Я подошла к одной. Внутри светился экран, а на нем танцевал человек в леопардовой пижаме. Перед экраном на барном стуле сидела девушка с микрофоном и беззвучно открывала рот. Караоке! Это будки караоке! Люди по одному заходили, бросали монетку и минуты две пели перед экраном. За пределами будки ничего слышно не было. То есть… люди в отчаянии. Очень хотят петь! Выскакивают из вагона метро и мчатся в будку, будто это туалет. Я была впечатлена и заинтригована.

Я зашла в будку после девушки. Внутри были бордовые шторы на кольцах. Не знаю, кого я опасалась – вряд ли кто из моего мира мог случайно застать меня в шанхайском метро за низкими караочными страстями, но за шторами было спокойнее. Я бросила монетку и нажала кнопку в китайском меню наугад.

На экране снова возник леопардовый человек. Наверное, я нажала «на бис». Как ни странно, пел он по-английски. Слова, правда, имели психоделический оттенок текстов в учебниках, которые ограничены уже известными ученику словами, а потому звучат странно, будто описывают другую реальность, где человеческие отношения так просты, что аж зловещи: «Привет. Я ем банан, а ты?» – «Я не ем банан. Ты ешь банан. Прощай.»

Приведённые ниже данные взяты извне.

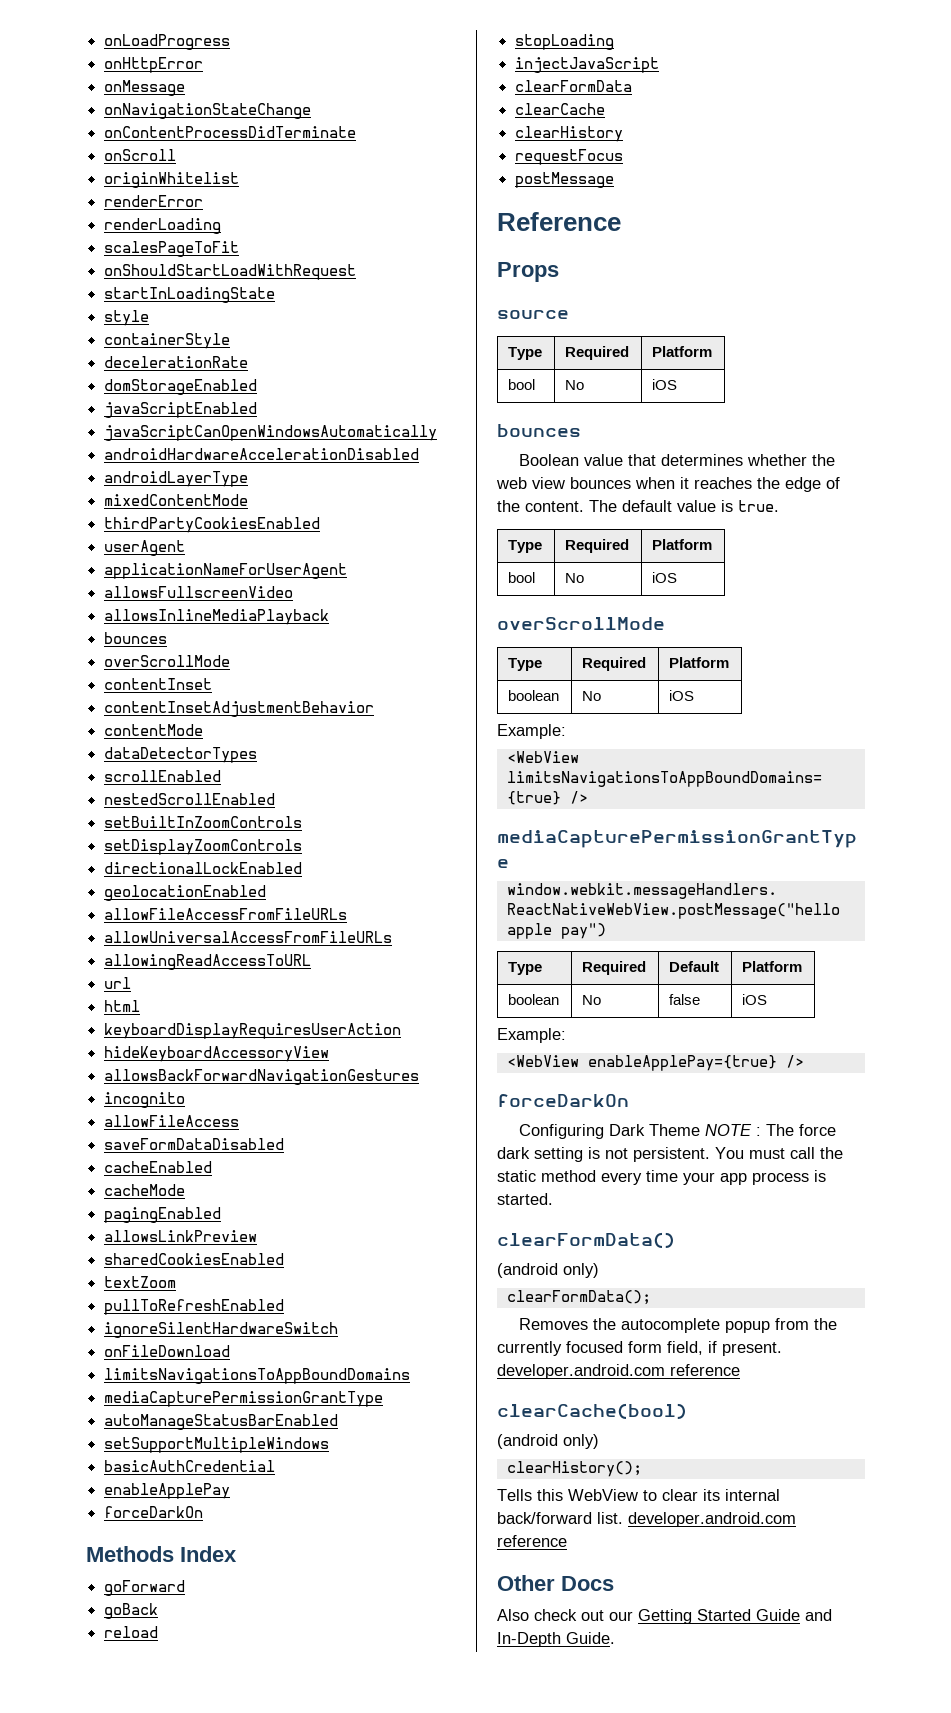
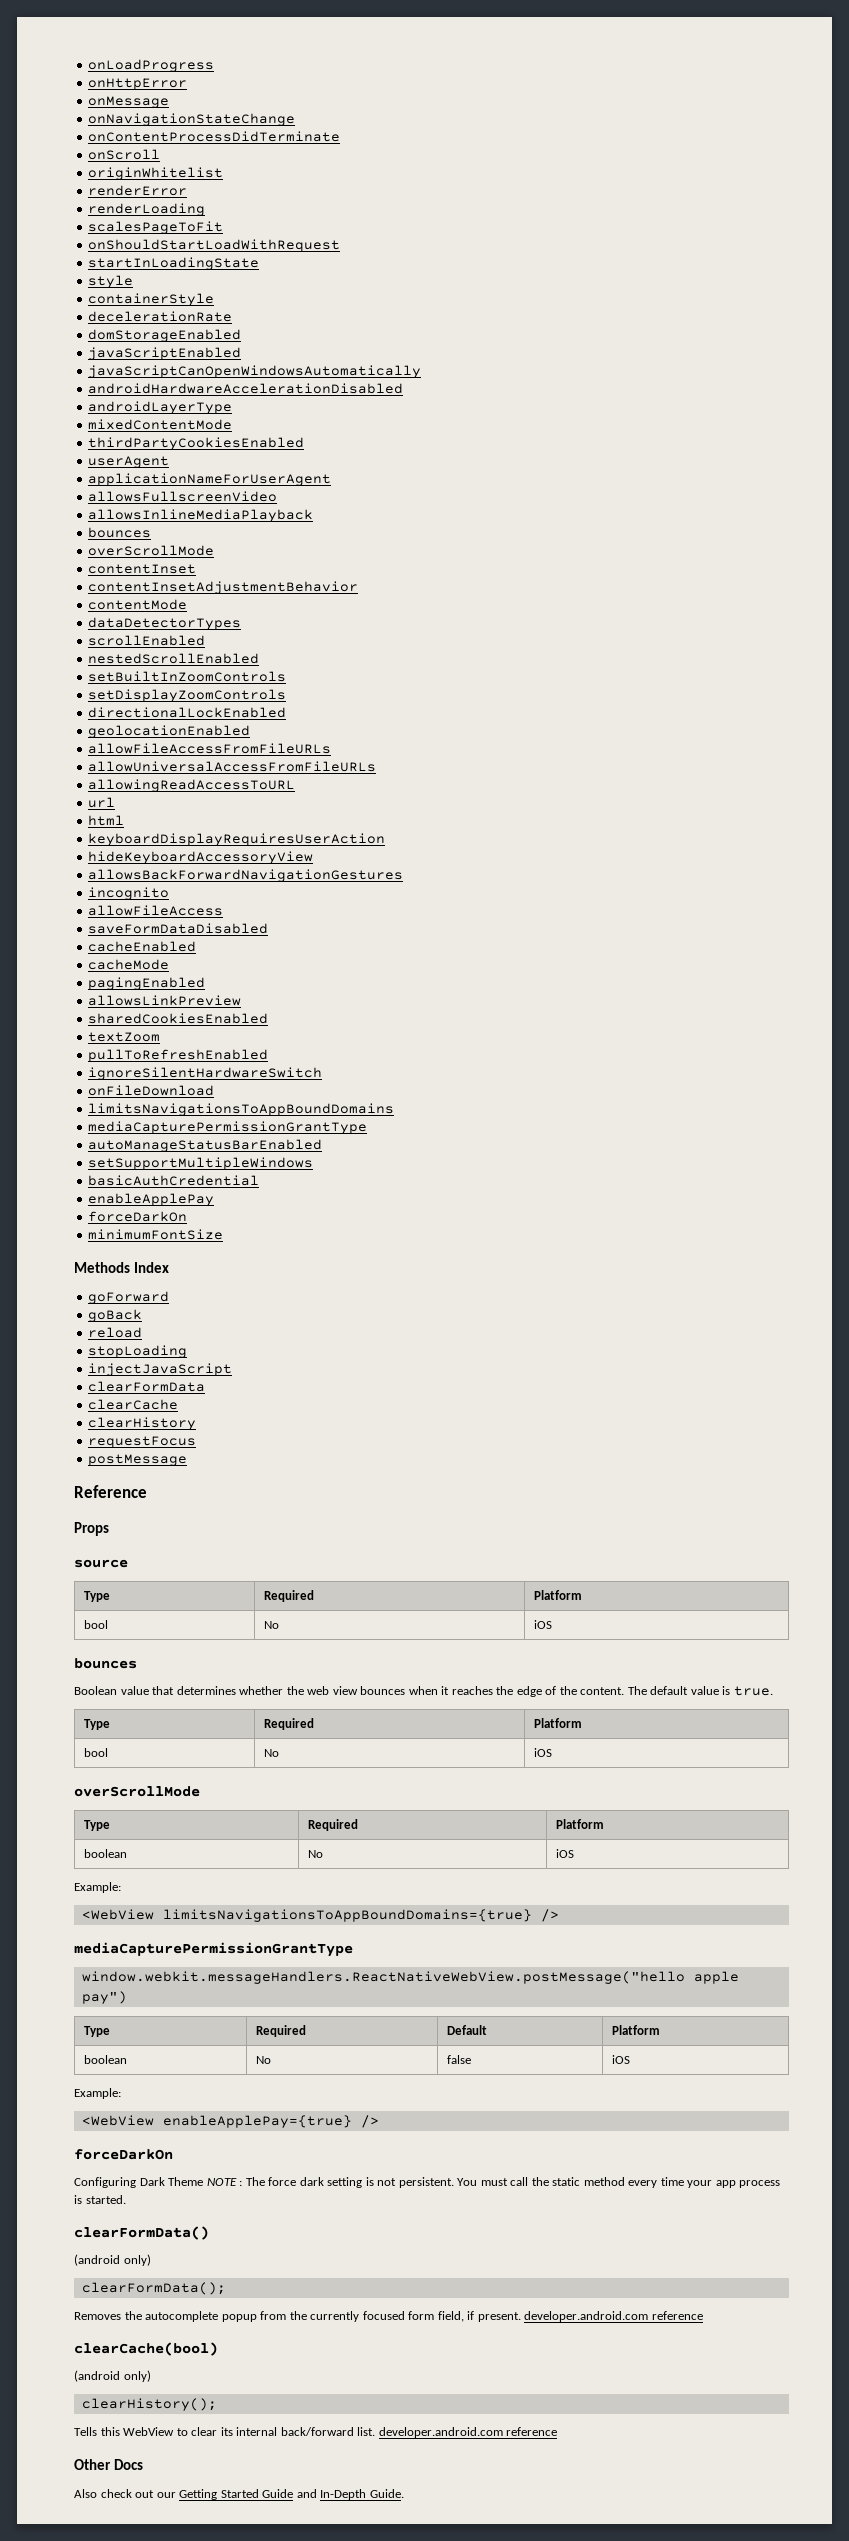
(204, 1512) none -> [88,1229,224,1240] // minimumFontSize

Человек в леопардовой пижаме пел так:

У меня есть карандаш!

У меня есть ананас!

У меня есть ананасный карандаш!

Он повторял это на разные лады под незатейливую электронную музыку, с притопом и приплясом, в ослепительно белом нигде. Я молча досмотрела, как он радуется своему ананасному карандашу. В сущности, чем это отличалось от гипнобудки? «У меня есть карандаш. У меня есть ананас. У меня есть ананасный карандаш!» – повторила я в повисшей тишине. Звучало вполне как ритуальное внушение, но смысл его оставался неясен.

Если б у меня внутри были ежевечерние новости, то начинались бы они так: «События дня: Глоссолалия, Розовый цвет и Компульсивное пение. Не переключайтесь!» Где я? В какой реальности? Скелет этого мира стоит на розовых подпорках и поет караоке про ананасный карандаш. Я испытывала сильные чувства, знать бы какие.

* * *

Голод выгнал меня из гостиницы глубоко за полночь. Я купила первого попавшегося кракена на палке у первого встречного уличного торговца. Шашлык оказался таким острым, что из глаз хлынули слезы. Но мне было все равно – мои защиты пали. Я с жадностью уничтожала осьминога за осьминогом, рыдая крокодильими слезами на какой-то парковке с видом на чуть поредевшую и изрядно повеселевшую ночную толпу, и думала о том, что это был самый длинный день в моей жизни: он начался с Блинчика в аэропорту и закончился кракеном в центре Шанхая.

Рано утром, при въезде в Китай, как и положено иностранке, я сдала отпечатки пальцев. Очередь на паспортный контроль была огромна, как драконий хвост, и регулировалась хмурыми людьми с властными лицами. Однако я давно поняла, что все эти процедуры в аэропорту – ерунда и притворство.

Есть куда более строгая граница, от пересечения которой зависит вся поездка. На изнанке каждого большого города работает другая, невидимая таможня, и она по прихоти либо впускает чужака, либо нет. Если этот изнаночный департамент не открывает доступа в город, то человек не увидит ничего, кроме невнятного фасада и набора мертвых декораций, даже если проживет там месяц. Ему будет адски не везти с погодой, воры сопрут его бумажник, весь город перекроют, и так далее…

Шанхай оказался не таков. Он не просто «впускает». Он проглатывает человека сразу, как дракон – с потрохами. Без прелюдий и радостей узнавания. В недрах дракона гостя огревают клюкой, переезжают велотачкой, кормят шашлыком из кракена и проталкивают ананасным карандашом в нутро розовой гипнобудки, чтобы он стал умнее, сильнее и лучше… Вместо обычных туристических попыток ознакомиться с непривычной реальностью человек сталкивается с почти непреодолимой задачей хоть как-то справиться со всей оглушившей его новизной.